In [1]:
from gujarati_tokenizer import GujaratiTokenizer, process_dataset, save_tokenized_data, compute_corpus_statistics
from datasets import load_dataset
from collections import Counter
import os

In [2]:
print("Loading Gujarati dataset from IndicCorpV2...")
dataset = load_dataset("ai4bharat/IndicCorpV2", "indiccorp_v2", split="guj_Gujr", streaming=True)
print("Dataset loaded successfully!")

Loading Gujarati dataset from IndicCorpV2...
Dataset loaded successfully!


In [3]:
tokenizer = GujaratiTokenizer()

test_text = """આજે હું શાળાએ ગયો! મારું ઇમેઇલ student@gmail.com છે। 
આજની તારીખ 30/07/2025 છે અને સમય 10.30 વાગ્યે છે। 
વેબસાઇટ www.gujarati.com પર જાઓ। આ કિંમત ₹123.45 છે।"""

print("Original text:")
print(test_text)
print("\n" + "="*50)

sentences = tokenizer.sentence_tokenize(test_text)
print(f"Number of sentences: {len(sentences)}")
print("\nSentences:")
for i, sent in enumerate(sentences, 1):
    print(f"{i}. {sent.strip()}")

print("\n" + "="*50)

words = tokenizer.word_tokenize(test_text)
print(f"Number of tokens: {len(words)}")
print("\nTokens with classification:")
for word in words[:20]:
    word_type = tokenizer.classify_token(word)
    print(f"'{word}' -> {word_type}")

print("Processing the dataset...")
print("Note: Processing 1000 examples. Adjust max_examples as needed.")

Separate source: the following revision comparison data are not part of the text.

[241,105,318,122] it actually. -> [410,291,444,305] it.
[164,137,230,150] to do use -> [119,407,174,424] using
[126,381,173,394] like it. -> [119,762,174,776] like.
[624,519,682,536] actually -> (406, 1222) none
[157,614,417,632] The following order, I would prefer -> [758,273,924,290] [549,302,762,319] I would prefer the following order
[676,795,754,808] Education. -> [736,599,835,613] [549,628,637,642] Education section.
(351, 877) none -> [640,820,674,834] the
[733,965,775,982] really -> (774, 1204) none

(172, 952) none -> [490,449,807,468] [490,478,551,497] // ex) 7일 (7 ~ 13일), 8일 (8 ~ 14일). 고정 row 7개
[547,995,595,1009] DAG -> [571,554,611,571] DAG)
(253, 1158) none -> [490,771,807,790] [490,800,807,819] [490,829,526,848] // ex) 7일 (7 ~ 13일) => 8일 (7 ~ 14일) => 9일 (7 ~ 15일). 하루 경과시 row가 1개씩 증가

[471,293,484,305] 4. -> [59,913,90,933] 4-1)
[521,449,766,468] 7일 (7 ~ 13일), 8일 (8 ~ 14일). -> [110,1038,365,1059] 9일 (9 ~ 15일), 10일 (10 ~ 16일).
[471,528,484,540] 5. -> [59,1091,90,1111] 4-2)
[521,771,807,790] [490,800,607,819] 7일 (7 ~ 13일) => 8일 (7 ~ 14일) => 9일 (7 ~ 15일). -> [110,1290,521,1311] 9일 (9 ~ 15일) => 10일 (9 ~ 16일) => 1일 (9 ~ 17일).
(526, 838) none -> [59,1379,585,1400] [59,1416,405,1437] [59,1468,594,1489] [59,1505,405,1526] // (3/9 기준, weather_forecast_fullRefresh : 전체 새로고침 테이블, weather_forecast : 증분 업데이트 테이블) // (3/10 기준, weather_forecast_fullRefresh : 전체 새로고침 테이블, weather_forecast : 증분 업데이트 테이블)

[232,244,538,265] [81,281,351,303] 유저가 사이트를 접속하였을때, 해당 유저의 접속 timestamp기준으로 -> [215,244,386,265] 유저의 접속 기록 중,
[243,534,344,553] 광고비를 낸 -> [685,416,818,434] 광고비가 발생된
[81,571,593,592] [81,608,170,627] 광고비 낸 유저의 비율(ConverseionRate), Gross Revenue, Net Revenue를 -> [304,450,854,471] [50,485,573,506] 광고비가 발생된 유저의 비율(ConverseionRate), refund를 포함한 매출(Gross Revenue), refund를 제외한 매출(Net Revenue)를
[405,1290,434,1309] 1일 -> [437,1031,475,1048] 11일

processed_data = process_dataset(dataset, max_examples=1000)


Original text:
આજે હું શાળાએ ગયો! મારું ઇમેઇલ student@gmail.com છે। 
આજની તારીખ 30/07/2025 છે અને સમય 10.30 વાગ્યે છે। 
વેબસાઇટ www.gujarati.com પર જાઓ। આ કિંમત ₹123.45 છે।

Number of sentences: 10

Sentences:
1. આજે હું શાળાએ ગયો
2. મારું ઇમેઇલ student@gmail
3. com છે
4. આજની તારીખ 30/07/2025 છે અને સમય 10
5. 30 વાગ્યે છે
6. વેબસાઇટ www
7. gujarati
8. com પર જાઓ
9. આ કિંમત ₹123
10. 45 છે

Number of tokens: 34

Tokens with classification:
'આજે' -> gujarati_word
'હું' -> gujarati_word
'શાળાએ' -> gujarati_word
'ગયો' -> gujarati_word
'!' -> punctuation
'મારું' -> gujarati_word
'ઇમેઇલ' -> gujarati_word
'student@gmail.com' -> email
'છે' -> gujarati_word
'।' -> punctuation
'આજની' -> gujarati_word
'તારીખ' -> gujarati_word
'30' -> integer
'/' -> punctuation
'07' -> integer
'/' -> punctuation
'2025' -> integer
'છે' -> gujarati_word
'અને' -> gujarati_word
'સમય' -> gujarati_word
Processing the dataset...
Note: Processing 1000 examples. Adjust max_examples as needed.
Processing up to 1000 examples

In [4]:
print(f"Successfully processed {len(processed_data)} documents")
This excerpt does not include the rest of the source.